▶ _Brief_
Each line in the records below, from the one that contains "[96,255,974,272] [96,274,178,291] //" to the one that contains "[79,729,275,746] [79,765,146,781] [96,798,400,815]", should be reproduced exactly, the first and last included.

▶ _Material provided_
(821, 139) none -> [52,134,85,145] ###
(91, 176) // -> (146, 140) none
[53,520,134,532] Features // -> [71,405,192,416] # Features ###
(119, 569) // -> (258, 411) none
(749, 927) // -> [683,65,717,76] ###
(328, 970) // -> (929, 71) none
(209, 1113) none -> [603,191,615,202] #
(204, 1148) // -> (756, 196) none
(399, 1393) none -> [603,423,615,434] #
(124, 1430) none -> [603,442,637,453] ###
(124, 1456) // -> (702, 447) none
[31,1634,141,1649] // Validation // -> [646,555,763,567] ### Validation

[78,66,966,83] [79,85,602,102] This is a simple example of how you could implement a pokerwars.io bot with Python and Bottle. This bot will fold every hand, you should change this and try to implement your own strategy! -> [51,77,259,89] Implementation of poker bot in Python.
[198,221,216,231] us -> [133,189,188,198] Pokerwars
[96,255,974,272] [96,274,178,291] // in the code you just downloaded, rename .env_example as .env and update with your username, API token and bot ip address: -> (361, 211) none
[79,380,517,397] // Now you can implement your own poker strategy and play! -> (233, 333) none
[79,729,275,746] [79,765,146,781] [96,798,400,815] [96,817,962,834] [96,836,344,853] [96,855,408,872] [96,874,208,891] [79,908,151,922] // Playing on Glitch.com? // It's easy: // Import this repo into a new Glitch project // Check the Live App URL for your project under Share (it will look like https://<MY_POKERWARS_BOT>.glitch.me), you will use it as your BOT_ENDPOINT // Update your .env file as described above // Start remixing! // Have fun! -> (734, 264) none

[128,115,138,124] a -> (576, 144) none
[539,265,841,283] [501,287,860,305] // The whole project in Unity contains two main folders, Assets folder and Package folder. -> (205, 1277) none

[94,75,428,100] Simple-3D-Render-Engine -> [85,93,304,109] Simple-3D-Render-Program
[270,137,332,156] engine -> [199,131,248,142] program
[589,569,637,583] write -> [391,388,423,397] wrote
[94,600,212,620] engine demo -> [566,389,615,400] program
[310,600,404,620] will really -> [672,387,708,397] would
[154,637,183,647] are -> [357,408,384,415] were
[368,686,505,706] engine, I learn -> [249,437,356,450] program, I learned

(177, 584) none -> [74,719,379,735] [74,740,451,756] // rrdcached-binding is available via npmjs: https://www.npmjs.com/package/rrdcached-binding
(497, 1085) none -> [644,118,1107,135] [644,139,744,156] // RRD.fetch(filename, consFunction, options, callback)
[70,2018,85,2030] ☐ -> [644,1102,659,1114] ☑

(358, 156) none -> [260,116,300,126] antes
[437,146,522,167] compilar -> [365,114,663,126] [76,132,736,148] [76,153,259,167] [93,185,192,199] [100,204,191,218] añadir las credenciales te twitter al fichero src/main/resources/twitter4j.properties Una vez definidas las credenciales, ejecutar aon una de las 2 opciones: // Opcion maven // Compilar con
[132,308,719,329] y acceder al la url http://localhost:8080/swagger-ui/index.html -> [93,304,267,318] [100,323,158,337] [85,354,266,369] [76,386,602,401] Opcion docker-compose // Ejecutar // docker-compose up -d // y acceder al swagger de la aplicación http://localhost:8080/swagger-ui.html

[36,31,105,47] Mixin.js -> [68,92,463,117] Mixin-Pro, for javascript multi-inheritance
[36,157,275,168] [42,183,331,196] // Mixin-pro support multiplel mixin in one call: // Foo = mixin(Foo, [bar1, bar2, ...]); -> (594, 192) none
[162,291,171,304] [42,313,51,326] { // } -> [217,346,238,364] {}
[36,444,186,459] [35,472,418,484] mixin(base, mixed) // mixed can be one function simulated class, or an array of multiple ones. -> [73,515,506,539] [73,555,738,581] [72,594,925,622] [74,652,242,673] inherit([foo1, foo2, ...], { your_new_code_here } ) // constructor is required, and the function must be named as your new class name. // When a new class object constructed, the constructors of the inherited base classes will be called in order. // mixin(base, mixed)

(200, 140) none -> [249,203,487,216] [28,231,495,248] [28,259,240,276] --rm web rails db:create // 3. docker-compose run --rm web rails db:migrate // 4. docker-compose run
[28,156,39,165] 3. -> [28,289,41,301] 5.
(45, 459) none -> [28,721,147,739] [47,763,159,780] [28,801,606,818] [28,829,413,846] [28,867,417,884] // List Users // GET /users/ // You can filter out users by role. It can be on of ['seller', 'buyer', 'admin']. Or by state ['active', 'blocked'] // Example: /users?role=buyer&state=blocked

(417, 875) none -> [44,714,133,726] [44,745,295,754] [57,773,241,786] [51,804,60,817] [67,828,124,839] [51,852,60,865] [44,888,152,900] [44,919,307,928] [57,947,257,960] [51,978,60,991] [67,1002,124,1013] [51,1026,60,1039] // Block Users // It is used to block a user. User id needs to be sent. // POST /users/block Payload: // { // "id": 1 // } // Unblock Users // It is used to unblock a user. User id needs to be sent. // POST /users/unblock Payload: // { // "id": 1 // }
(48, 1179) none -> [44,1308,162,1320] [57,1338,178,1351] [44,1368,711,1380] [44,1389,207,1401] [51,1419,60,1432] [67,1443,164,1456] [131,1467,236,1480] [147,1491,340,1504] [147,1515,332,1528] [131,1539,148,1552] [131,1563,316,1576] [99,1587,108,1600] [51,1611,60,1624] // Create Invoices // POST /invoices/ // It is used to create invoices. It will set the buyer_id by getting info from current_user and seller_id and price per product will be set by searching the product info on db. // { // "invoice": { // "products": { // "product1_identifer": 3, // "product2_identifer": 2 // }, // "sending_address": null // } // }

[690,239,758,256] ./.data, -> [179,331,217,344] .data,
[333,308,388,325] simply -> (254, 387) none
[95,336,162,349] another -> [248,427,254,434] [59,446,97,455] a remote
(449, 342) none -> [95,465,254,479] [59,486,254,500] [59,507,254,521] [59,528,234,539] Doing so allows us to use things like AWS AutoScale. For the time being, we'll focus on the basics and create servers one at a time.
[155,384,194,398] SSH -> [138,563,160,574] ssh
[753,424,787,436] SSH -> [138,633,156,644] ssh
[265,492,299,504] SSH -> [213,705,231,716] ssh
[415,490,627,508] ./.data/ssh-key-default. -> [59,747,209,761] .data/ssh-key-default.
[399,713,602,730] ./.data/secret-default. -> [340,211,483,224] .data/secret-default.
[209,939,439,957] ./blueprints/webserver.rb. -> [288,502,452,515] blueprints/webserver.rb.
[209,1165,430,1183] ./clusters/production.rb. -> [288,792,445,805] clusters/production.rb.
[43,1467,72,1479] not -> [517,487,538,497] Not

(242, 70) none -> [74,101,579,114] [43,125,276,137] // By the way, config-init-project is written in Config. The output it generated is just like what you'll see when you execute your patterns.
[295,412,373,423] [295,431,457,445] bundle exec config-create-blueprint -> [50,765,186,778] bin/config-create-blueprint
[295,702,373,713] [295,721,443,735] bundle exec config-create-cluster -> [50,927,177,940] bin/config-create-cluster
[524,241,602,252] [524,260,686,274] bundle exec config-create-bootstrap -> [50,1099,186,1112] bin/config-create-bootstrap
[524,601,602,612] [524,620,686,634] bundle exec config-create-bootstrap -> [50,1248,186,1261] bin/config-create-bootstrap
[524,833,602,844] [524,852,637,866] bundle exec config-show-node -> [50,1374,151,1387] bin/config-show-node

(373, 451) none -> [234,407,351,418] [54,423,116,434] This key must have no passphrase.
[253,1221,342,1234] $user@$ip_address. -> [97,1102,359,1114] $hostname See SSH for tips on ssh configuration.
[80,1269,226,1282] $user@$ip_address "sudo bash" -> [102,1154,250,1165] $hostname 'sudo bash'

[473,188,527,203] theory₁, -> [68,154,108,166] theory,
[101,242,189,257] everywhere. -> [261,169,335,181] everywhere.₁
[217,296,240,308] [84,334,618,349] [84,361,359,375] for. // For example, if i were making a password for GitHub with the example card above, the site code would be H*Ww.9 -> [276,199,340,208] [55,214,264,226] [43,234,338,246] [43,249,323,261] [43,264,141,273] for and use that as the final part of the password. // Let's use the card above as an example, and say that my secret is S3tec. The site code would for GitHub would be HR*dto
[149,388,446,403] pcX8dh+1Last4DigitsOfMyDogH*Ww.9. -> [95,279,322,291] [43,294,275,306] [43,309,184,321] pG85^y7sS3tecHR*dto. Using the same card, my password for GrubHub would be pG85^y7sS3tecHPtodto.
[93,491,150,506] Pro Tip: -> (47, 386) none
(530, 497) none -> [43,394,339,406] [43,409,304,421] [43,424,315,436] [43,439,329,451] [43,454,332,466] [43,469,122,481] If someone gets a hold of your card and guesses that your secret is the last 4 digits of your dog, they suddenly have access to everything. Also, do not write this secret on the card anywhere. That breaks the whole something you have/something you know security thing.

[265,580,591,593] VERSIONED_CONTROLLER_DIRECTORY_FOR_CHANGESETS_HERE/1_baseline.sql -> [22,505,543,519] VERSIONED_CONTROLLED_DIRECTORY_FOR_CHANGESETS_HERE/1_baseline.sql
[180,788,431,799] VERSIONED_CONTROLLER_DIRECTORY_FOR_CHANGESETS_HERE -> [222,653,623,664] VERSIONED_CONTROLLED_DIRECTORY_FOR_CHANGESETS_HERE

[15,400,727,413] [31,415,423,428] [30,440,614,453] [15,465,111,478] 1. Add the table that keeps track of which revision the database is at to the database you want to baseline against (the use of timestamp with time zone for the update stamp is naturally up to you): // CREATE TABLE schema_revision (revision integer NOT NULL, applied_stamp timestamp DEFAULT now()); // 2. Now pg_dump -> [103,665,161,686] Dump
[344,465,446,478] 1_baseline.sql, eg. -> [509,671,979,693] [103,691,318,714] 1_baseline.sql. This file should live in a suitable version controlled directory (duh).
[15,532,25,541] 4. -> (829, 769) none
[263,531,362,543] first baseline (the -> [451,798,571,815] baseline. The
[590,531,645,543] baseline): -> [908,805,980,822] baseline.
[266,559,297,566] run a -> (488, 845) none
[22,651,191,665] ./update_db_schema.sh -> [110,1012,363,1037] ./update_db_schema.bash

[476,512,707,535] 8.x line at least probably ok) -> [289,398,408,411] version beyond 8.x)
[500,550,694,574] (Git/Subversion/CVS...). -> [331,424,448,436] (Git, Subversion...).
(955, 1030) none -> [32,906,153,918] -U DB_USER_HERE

▶ _Answer section_
[96,255,974,272] [96,274,178,291] // in the code you just downloaded, rename .env_example as .env and update with your username, API token and bot ip address: -> (361, 211) none
[79,380,517,397] // Now you can implement your own poker strategy and play! -> (233, 333) none
[79,729,275,746] [79,765,146,781] [96,798,400,815] [96,817,962,834] [96,836,344,853] [96,855,408,872] [96,874,208,891] [79,908,151,922] // Playing on Glitch.com? // It's easy: // Import this repo into a new Glitch project // Check the Live App URL for your project under Share (it will look like https://<MY_POKERWARS_BOT>.glitch.me), you will use it as your BOT_ENDPOINT // Update your .env file as described above // Start remixing! // Have fun! -> (734, 264) none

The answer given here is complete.